Tuesday, October 7, 2014

Changes 10/7/14

Ruby:

Java:

  • Started reading Data Structures and Abstraction in Java's section about big O notation.  So far they seem to do a better job of explaining than either of the other two resources I used.  One thing I really liked about it was that when they introduced the concept of algorithms of varying efficiency to accomplish the same task, they gave examples and then broke those examples  down into their speeds based on the number of calculations done.
  • I still don't quite understand how they got n(n+1)/2 as the number of additions in the algorithm:
    sum = 0
    for i = 1 to n
    { for j = 1 to i
        sum = sum + 1
    }
  • Mainly, I don't really understand how they are calculating this.  I guess the first n would come from the exterior loop, but how is the (n+1)/2 calculated?

1 comment:

  1. Here is the same program in Python:

    n = 10
    sum = 0
    for i in range(1, n+1):
    for j in range(1, i+1):
    sum += 1
    print(sum)

    It prints 55, which is indeed 10 * 11 / 2

    Now as to why, think about it this way.. It is an O(n**2) algorithm, since it is looping over n things, n times.
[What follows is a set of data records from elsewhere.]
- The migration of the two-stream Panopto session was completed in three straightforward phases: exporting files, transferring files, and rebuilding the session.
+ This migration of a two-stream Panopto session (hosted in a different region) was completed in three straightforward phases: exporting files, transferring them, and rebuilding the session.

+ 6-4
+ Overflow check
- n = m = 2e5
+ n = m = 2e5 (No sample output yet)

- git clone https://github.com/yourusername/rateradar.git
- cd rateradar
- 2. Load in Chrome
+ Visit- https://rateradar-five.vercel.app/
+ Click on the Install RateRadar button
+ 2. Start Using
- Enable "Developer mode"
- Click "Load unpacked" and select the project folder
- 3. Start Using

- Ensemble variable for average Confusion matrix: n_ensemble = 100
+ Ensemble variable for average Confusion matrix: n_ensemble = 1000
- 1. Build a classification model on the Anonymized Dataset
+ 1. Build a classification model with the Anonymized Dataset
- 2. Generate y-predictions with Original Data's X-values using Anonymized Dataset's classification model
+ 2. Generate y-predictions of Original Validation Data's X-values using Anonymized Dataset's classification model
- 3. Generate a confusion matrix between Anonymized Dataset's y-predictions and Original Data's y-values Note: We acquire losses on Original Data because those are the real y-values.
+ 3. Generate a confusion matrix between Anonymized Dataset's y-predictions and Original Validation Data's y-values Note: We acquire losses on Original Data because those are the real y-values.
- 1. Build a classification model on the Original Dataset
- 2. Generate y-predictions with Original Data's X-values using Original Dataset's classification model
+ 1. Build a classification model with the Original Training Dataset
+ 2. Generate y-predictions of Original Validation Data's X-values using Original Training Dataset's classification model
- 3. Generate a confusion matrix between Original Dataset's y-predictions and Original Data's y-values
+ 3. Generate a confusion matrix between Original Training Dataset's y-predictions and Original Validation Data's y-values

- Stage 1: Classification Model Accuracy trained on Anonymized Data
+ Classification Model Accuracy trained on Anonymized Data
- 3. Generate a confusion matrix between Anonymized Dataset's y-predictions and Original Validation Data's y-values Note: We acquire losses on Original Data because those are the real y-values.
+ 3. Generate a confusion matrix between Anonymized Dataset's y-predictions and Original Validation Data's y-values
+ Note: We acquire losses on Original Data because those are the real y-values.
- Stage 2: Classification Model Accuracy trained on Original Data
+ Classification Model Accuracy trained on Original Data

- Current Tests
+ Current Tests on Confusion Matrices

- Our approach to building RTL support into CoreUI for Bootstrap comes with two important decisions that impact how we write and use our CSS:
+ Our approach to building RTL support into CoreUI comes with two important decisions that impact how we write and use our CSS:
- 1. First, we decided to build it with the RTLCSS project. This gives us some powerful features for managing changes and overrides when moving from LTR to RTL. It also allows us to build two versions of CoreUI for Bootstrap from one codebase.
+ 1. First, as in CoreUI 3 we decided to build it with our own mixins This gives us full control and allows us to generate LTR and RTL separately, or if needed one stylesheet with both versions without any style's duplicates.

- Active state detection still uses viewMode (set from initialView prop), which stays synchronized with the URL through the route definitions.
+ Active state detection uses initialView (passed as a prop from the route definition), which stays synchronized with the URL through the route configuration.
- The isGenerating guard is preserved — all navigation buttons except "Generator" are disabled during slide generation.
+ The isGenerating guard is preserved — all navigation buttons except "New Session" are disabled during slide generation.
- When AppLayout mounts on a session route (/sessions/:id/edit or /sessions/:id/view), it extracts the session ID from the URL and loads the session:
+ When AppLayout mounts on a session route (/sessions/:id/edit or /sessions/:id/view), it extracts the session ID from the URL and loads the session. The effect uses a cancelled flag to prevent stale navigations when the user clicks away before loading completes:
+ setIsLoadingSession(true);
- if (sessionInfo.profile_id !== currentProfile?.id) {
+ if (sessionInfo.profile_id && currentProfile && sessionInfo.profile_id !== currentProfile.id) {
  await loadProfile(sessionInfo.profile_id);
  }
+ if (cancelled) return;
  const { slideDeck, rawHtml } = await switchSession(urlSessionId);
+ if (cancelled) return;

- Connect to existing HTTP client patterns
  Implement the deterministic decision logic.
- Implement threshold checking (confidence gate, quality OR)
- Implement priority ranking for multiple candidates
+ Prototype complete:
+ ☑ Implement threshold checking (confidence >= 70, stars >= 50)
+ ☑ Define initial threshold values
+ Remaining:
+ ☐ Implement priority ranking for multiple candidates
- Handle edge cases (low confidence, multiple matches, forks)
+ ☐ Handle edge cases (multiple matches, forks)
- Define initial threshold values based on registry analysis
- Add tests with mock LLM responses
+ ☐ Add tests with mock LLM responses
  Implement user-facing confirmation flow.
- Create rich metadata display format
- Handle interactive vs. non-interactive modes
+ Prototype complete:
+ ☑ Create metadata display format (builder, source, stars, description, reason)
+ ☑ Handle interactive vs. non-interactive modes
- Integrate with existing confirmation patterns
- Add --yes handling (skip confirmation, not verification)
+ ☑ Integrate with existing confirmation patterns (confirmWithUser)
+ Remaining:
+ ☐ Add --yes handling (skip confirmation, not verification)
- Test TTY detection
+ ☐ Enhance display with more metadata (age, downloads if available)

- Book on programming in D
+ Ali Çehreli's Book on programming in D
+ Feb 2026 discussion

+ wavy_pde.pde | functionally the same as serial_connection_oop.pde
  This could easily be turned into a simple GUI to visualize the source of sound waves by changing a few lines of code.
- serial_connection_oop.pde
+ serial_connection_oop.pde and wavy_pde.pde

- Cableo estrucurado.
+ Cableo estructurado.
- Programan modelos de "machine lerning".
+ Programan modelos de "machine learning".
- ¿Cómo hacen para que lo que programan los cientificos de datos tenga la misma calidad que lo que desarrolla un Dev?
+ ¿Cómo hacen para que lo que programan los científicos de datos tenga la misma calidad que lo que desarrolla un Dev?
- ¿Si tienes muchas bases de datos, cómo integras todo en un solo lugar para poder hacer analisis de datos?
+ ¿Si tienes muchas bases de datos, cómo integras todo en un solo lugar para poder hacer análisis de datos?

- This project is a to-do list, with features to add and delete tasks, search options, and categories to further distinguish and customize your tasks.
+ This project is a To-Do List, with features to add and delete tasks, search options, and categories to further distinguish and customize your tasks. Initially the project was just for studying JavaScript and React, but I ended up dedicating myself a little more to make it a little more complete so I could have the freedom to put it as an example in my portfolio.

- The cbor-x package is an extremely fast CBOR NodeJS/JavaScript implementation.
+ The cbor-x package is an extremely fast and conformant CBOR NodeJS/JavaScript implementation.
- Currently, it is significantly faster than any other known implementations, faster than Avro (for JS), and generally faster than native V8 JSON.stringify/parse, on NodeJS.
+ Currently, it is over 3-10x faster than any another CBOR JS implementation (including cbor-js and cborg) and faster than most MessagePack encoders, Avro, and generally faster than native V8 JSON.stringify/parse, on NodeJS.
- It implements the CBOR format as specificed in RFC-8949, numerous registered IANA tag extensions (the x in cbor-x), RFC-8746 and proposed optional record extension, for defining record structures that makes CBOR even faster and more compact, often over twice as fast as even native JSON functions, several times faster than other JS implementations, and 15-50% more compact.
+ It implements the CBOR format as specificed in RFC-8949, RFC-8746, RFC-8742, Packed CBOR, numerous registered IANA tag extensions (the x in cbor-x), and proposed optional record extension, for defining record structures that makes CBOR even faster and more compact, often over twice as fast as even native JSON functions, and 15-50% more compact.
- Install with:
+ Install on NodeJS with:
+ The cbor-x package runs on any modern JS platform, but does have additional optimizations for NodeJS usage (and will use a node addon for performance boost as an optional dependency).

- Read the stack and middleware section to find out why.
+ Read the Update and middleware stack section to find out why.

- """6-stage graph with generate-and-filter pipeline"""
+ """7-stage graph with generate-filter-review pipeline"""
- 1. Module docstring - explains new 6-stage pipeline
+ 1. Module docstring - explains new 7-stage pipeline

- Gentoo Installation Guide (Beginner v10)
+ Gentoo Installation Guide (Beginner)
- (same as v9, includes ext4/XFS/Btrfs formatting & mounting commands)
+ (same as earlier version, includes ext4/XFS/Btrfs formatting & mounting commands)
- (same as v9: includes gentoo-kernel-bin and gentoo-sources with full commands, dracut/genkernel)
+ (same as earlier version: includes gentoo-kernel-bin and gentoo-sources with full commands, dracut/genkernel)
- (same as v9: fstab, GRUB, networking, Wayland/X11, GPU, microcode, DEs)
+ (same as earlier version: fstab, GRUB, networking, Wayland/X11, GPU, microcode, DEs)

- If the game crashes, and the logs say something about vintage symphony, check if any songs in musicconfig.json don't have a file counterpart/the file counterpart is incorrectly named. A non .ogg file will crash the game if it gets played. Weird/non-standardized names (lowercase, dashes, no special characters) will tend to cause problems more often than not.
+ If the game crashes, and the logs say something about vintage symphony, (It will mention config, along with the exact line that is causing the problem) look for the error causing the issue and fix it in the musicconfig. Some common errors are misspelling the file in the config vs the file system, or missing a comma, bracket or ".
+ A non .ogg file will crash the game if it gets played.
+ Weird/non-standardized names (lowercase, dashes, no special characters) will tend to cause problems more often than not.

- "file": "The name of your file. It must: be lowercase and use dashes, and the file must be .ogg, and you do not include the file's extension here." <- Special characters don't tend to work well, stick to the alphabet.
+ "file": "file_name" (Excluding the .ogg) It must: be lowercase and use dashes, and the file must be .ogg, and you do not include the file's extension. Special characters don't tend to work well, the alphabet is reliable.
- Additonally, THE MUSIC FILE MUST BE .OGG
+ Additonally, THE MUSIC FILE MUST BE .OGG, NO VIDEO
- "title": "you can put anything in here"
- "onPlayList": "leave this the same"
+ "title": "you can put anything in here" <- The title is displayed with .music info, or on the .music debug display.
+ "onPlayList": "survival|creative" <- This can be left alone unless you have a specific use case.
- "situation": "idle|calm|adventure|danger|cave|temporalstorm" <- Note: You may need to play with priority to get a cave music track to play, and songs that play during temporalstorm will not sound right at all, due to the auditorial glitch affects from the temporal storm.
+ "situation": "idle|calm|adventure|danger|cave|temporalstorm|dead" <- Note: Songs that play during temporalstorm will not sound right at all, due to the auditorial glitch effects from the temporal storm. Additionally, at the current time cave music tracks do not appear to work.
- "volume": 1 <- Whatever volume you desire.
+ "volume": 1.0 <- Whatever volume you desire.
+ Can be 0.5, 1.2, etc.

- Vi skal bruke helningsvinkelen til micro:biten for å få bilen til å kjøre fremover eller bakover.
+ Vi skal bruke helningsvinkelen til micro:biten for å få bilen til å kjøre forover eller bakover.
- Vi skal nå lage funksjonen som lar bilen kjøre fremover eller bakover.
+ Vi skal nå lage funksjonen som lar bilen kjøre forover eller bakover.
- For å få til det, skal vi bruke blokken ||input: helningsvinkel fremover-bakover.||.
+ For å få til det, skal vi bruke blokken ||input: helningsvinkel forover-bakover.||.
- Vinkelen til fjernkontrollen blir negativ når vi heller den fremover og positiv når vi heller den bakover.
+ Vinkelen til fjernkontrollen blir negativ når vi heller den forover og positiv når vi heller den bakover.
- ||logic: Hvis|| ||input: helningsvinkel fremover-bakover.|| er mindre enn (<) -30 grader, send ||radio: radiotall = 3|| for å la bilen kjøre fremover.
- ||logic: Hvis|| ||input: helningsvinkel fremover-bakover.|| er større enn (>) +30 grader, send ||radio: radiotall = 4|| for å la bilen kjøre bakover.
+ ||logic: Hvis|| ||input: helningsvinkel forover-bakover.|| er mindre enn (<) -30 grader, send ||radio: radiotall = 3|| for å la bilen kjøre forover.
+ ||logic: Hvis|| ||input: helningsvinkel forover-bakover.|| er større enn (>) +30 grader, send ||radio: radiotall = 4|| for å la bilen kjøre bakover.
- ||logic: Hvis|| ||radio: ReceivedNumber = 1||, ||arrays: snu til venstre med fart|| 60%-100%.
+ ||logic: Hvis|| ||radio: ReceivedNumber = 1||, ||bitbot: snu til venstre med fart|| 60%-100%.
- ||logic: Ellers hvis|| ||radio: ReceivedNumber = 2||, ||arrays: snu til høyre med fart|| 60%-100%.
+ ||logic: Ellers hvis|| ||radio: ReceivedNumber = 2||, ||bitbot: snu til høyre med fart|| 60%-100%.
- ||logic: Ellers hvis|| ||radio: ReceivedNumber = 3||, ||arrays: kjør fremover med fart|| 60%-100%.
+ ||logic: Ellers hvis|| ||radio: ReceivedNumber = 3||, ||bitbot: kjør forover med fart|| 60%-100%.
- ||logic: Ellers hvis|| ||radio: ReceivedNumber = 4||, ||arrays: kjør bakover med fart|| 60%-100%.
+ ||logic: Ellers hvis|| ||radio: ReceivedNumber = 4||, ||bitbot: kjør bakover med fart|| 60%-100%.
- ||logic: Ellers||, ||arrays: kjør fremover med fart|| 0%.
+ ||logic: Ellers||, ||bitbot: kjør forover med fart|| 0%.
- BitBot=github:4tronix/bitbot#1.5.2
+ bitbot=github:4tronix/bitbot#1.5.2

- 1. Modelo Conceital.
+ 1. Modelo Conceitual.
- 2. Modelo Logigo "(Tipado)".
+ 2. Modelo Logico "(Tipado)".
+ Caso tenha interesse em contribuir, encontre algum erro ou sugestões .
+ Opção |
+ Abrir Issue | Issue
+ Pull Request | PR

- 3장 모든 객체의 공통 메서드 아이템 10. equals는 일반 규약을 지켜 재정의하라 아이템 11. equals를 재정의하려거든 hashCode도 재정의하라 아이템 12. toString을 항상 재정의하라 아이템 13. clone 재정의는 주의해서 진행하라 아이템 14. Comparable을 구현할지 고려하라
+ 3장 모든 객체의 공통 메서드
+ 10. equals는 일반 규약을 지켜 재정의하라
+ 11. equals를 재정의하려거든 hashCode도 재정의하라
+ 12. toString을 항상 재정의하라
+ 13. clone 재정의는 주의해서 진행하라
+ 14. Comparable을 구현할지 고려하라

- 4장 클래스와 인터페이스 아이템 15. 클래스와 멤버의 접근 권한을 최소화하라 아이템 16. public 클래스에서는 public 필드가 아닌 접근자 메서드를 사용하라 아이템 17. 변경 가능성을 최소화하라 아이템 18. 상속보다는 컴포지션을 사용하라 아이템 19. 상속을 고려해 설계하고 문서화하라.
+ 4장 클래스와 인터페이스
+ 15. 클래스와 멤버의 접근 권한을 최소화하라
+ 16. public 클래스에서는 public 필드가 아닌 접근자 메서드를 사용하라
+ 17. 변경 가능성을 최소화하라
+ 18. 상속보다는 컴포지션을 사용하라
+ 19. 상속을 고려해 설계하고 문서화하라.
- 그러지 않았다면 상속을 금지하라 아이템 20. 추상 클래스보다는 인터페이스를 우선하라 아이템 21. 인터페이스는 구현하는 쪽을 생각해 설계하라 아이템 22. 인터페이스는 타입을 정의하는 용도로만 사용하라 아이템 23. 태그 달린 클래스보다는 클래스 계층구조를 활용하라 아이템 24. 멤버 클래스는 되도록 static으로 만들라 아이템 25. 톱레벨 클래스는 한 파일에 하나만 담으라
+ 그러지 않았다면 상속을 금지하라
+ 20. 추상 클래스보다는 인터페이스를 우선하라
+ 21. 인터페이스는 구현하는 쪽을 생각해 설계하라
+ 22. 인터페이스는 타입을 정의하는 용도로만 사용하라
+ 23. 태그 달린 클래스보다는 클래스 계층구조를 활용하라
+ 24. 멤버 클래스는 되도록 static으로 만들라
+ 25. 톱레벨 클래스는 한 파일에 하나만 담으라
But actually, the inner loop runs n times at most, and only 1 time in the least case.

    That's n + (n - 1) + (n - 2) + ... + 2 + 1

    Now to simplify this sum added it to itself in reverse order:

    n + (n - 1) + (n - 2) + ... + 2 + 1
    1 + 2 + 3 + ... + (n - 1) + n
    -----------------------------------------------------------------
    (n + 1) + (n + 1) + (n + 1) + ... (n + 1) + (n + 1)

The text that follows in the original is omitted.